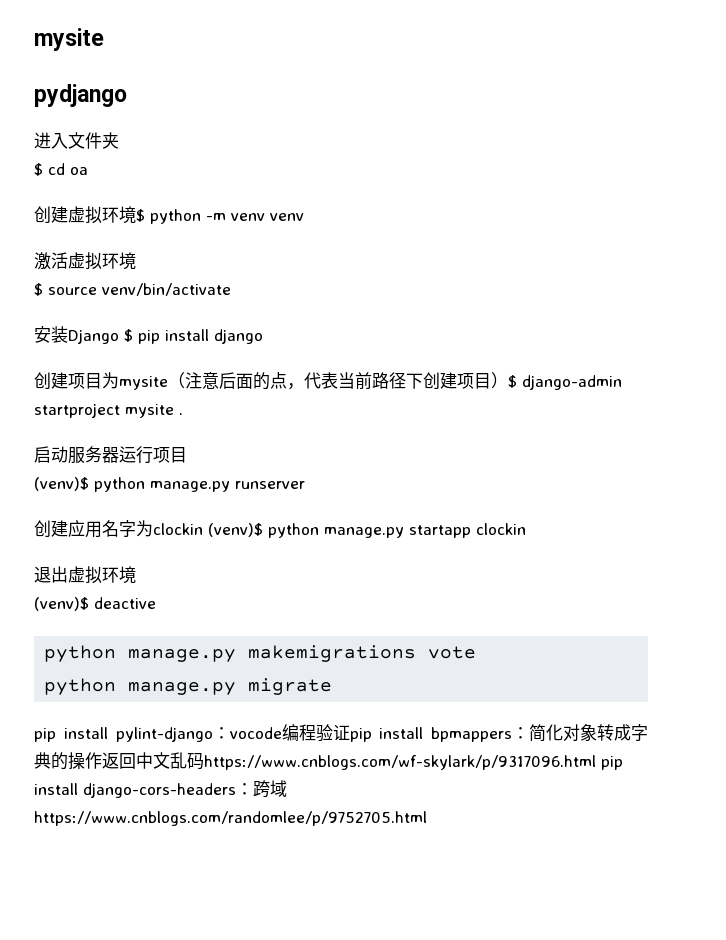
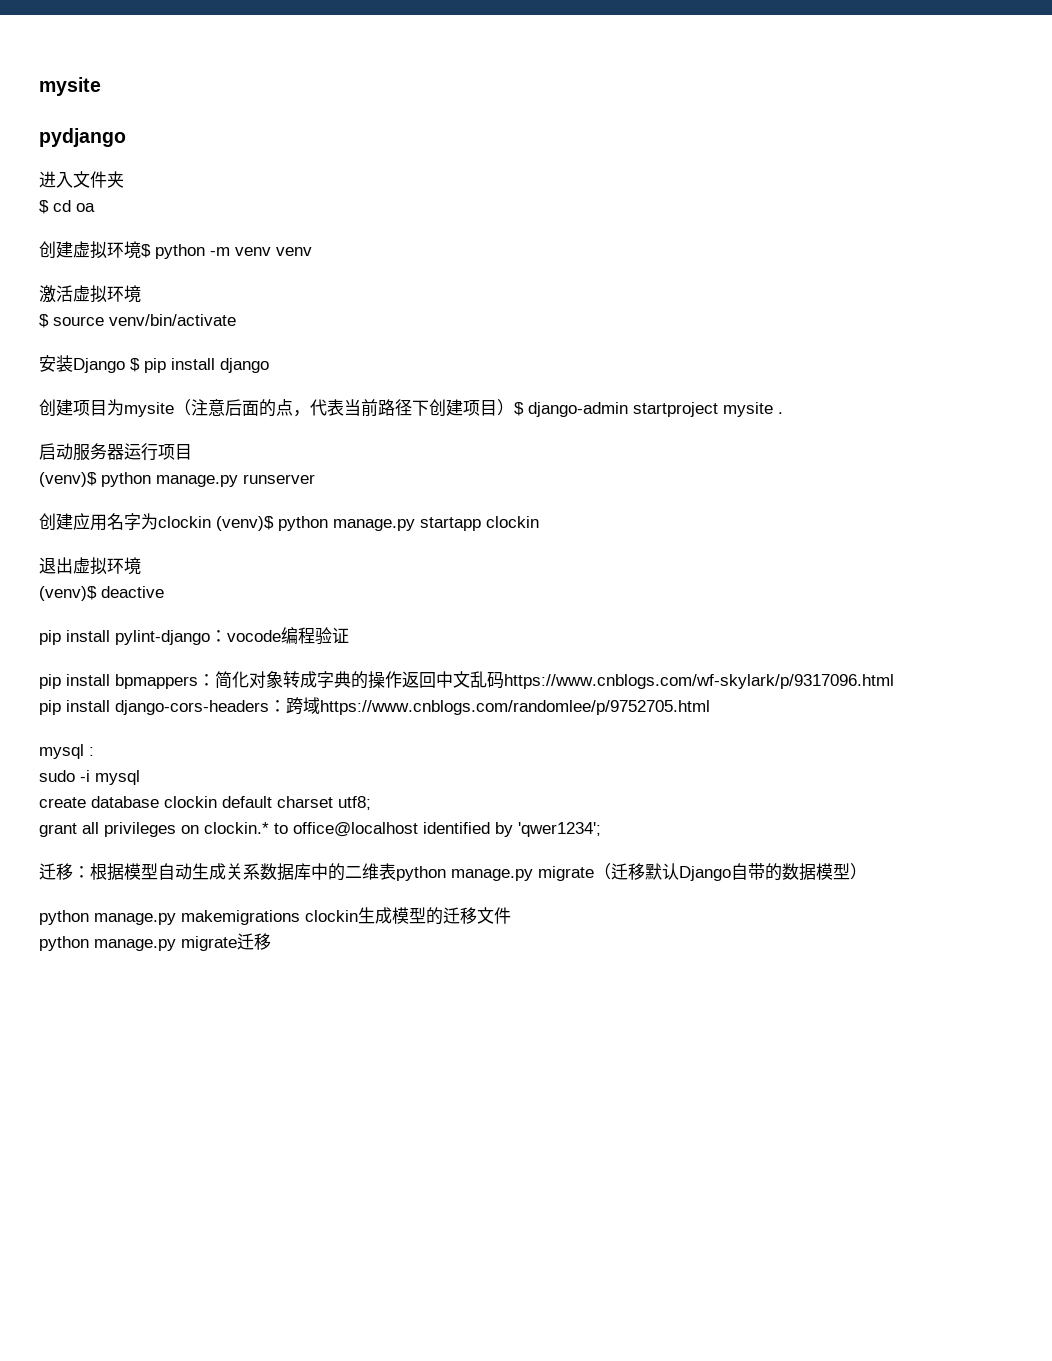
[44,645,477,662] [44,678,333,695] // python manage.py makemigrations vote // python manage.py migrate -> (164, 592) none
(350, 732) none -> (349, 635) //
(596, 762) none -> (894, 681) //
(427, 818) none -> [39,744,94,759] [39,770,140,785] [39,796,371,810] [39,822,601,837] [39,863,867,881] [39,907,511,925] [39,933,271,951] // mysql : // sudo -i mysql // create database clockin default charset utf8; // grant all privileges on clockin.* to office@localhost identified by 'qwer1234'; // 迁移：根据模型自动生成关系数据库中的二维表python manage.py migrate（迁移默认Django自带的数据模型） // python manage.py makemigrations clockin生成模型的迁移文件 // python manage.py migrate迁移

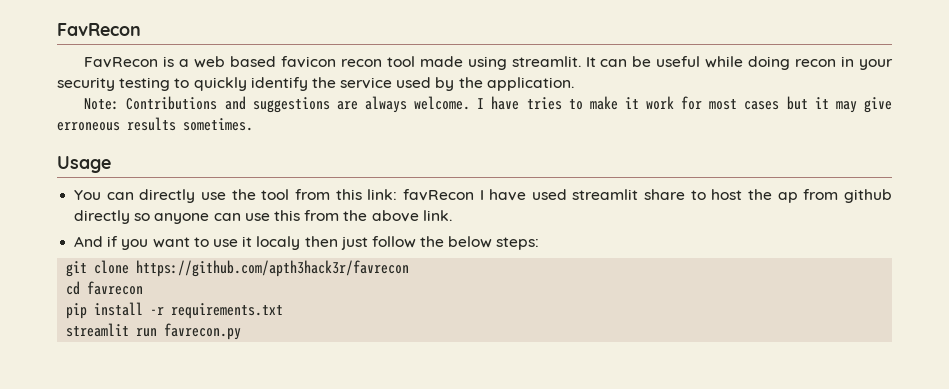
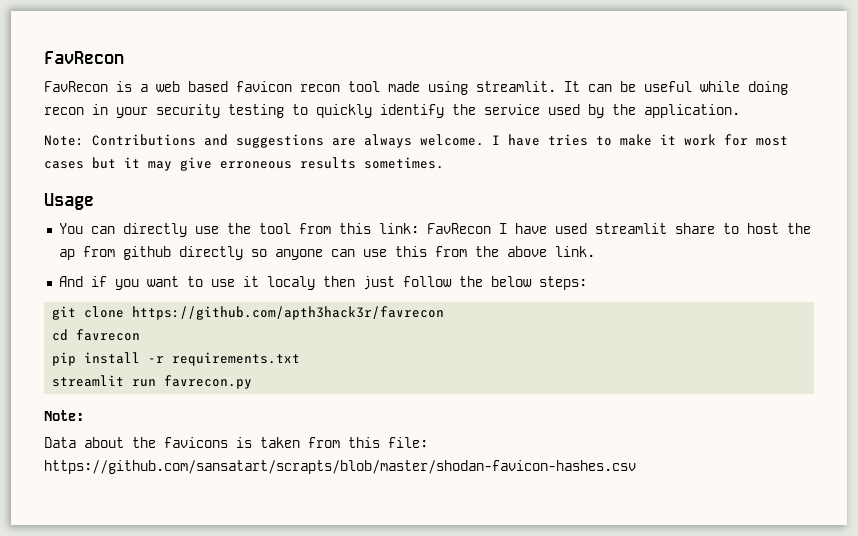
[402,189,474,201] favRecon -> [426,223,491,234] FavRecon
(242, 331) none -> [44,410,84,421] [44,437,428,448] [44,460,636,474] // Note: // Data about the favicons is taken from this file: https://github.com/sansatart/scrapts/blob/master/shodan-favicon-hashes.csv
—————
WORK ORDER:
Each line from the one that contains "(427, 818) none" through the end of the records should be restated exactly; include both end lines and leave any pictures out.

OUTPUT FOR THIS EXERCISE:
(427, 818) none -> [39,744,94,759] [39,770,140,785] [39,796,371,810] [39,822,601,837] [39,863,867,881] [39,907,511,925] [39,933,271,951] // mysql : // sudo -i mysql // create database clockin default charset utf8; // grant all privileges on clockin.* to office@localhost identified by 'qwer1234'; // 迁移：根据模型自动生成关系数据库中的二维表python manage.py migrate（迁移默认Django自带的数据模型） // python manage.py makemigrations clockin生成模型的迁移文件 // python manage.py migrate迁移

[402,189,474,201] favRecon -> [426,223,491,234] FavRecon
(242, 331) none -> [44,410,84,421] [44,437,428,448] [44,460,636,474] // Note: // Data about the favicons is taken from this file: https://github.com/sansatart/scrapts/blob/master/shodan-favicon-hashes.csv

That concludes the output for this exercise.